As we move forward, CNA, the physicians, social workers and all similar organizations all have to be really clear about what value we add that would cause people to line up and join. It's not enough to meet needs; we need to shimmer and exceed expectations of what an association can be.
We must continue to hear what members need and expect, identify and deploy the most effective methods of communicating information with them and make practical advances such as finding less costly ways of running events, including meetings and conventions.
We must be savvy purveyors and interpreters of data and information, putting it together in ways that are useful to users in all sorts of settings.
I believe we will develop new services and new ways of delivering them – and doing that will mean having our minds open to innovative thinking including partnerships with new and different individuals and organizations within both the public and private sectors.
And in defining itself for the 21st century, I have been very open for a long time about my belief that CNA must take a bold step forward and put the structures in place to be a home for all Canadian nurses in all the roles that contribute aspects of nursing care to people in Canada.

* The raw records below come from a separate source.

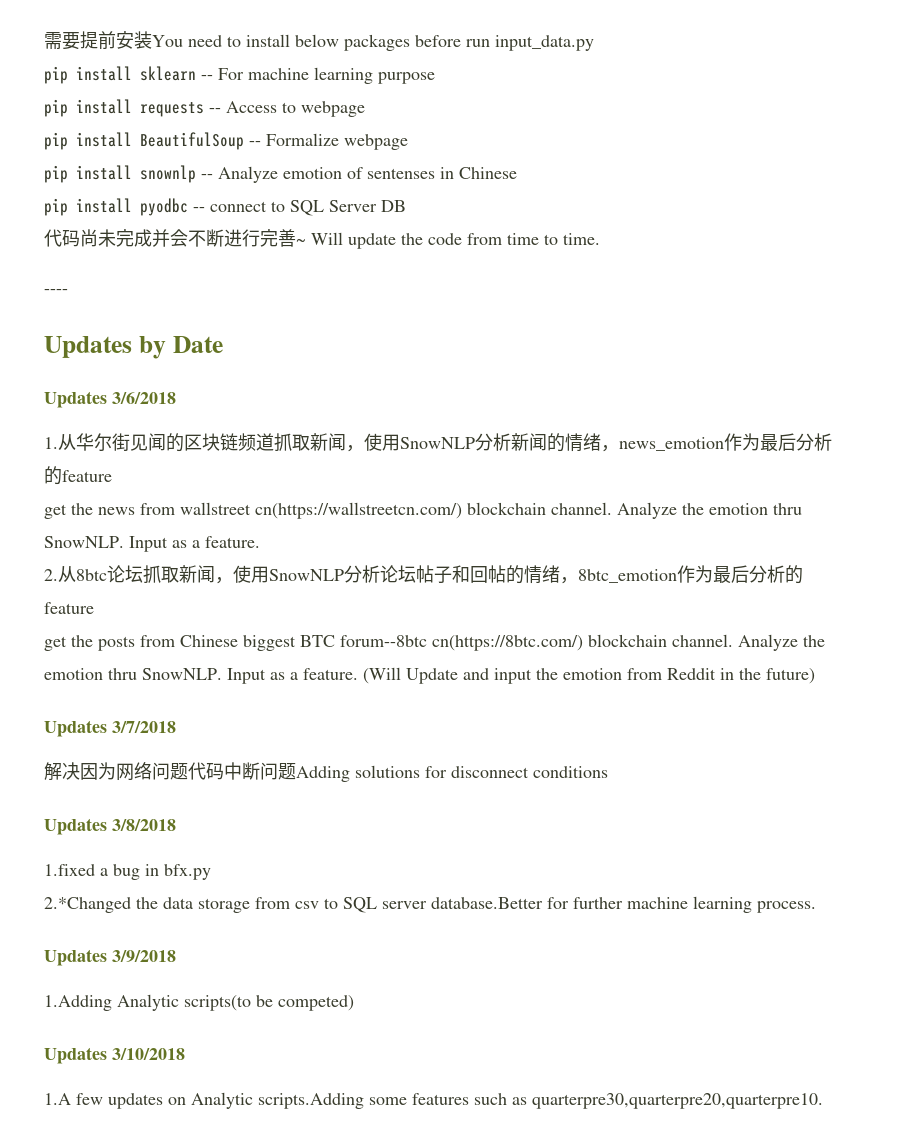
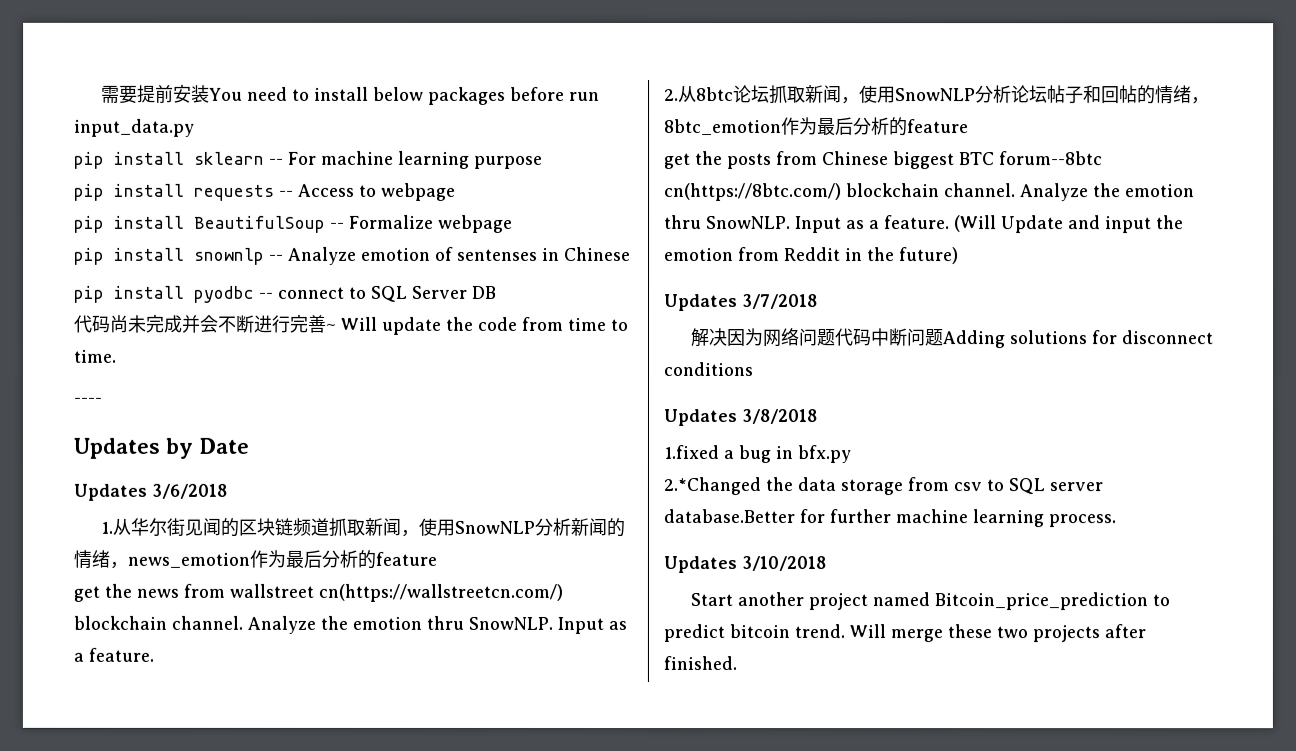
[112,950,176,962] [44,994,354,1011] [44,1047,185,1064] [44,1092,823,1109] 3/9/2018 // 1.Adding Analytic scripts(to be competed) // Updates 3/10/2018 // 1.A few updates on Analytic scripts.Adding some features such as quarterpre30,quarterpre20,quarterpre10. -> [741,556,826,572] [689,592,1170,611] [663,624,1146,643] [663,656,737,671] 3/10/2018 // Start another project named Bitcoin_price_prediction to predict bitcoin trend. Will merge these two projects after finished.

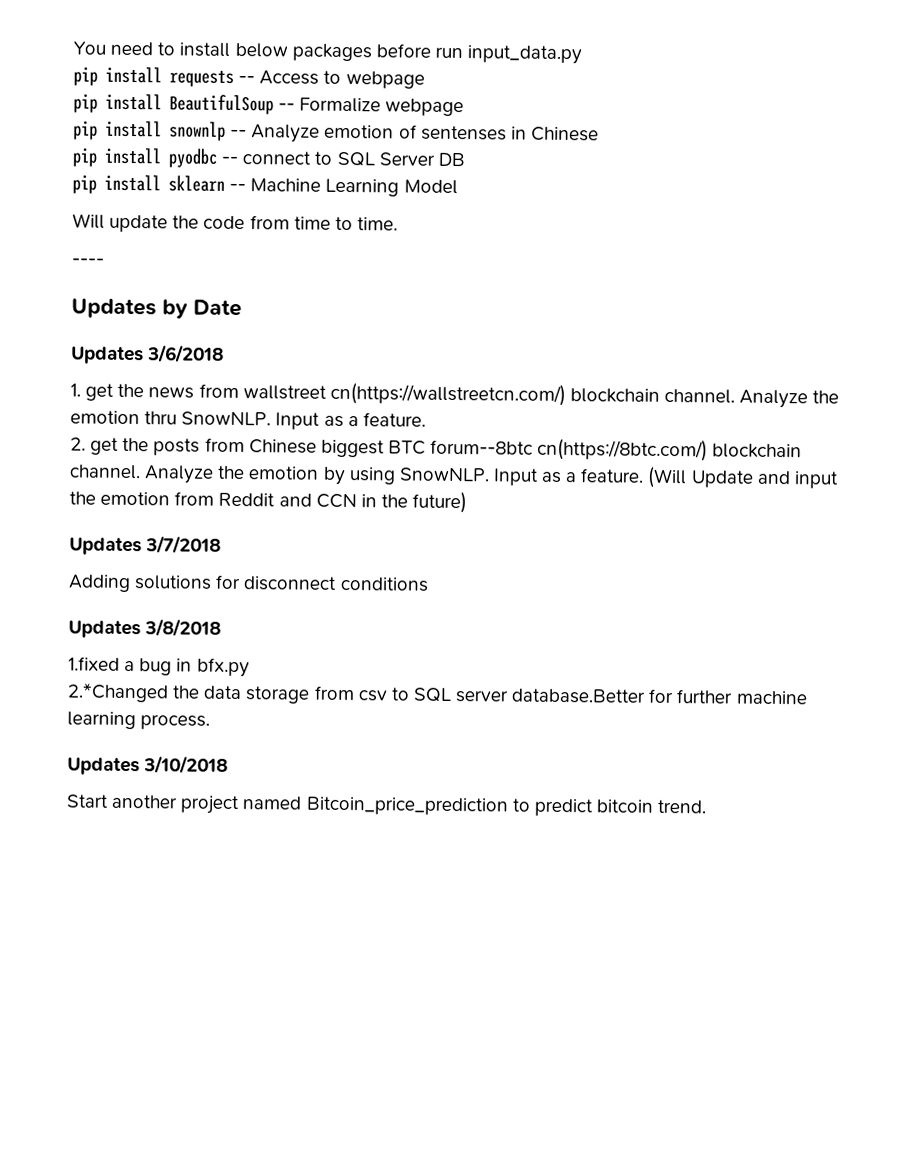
[100,84,210,104] 需要提前安装 -> (73, 48) none
[74,150,543,169] // pip install sklearn -- For machine learning purpose -> (583, 55) none
[74,314,337,333] 代码尚未完成并会不断进行完善~ -> [72,174,458,197] pip install sklearn -- Machine Learning Model //
[111,517,625,537] [73,549,437,569] 从华尔街见闻的区块链频道抓取新闻，使用SnowNLP分析新闻的情绪，news_emotion作为最后分析的feature // -> (81, 390) none
[678,85,1210,105] [664,117,969,137] 从8btc论坛抓取新闻，使用SnowNLP分析论坛帖子和回帖的情绪，8btc_emotion作为最后分析的feature // -> (86, 444) none
[664,215,702,230] thru -> [322,466,396,486] by using
(841, 254) none -> [278,493,357,509] and CCN
[690,328,944,348] 解决因为网络问题代码中断问题 -> (222, 544) none
[849,624,1146,643] [663,656,737,671] Will merge these two projects after finished. -> (707, 806) none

We should be the hub of Canadian nursing.
Finally, as we wrestle with the implications of the Truth and Reconciliation Commission as a nation, CNA will need to partner meaningfully with Indigenous individuals and groups to seek and follow advice on how best to help nurses to act meaningfully on the health and social calls to action.
There are big and exciting conversations and changes lying ahead. I see this as a time of relationship-building and healing across professional nursing; we need that now. And it is a time of defining the business model for a modernized, pan-Canadian, professional nursing association. That's already been ably started by our very capable president, Barb Shellian, the Board of Directors and previous CEO Anne Sutherland Boal and her team in Ottawa. So I will have my ears and eyes open, and I would say to stay tuned for exciting evolutions ahead!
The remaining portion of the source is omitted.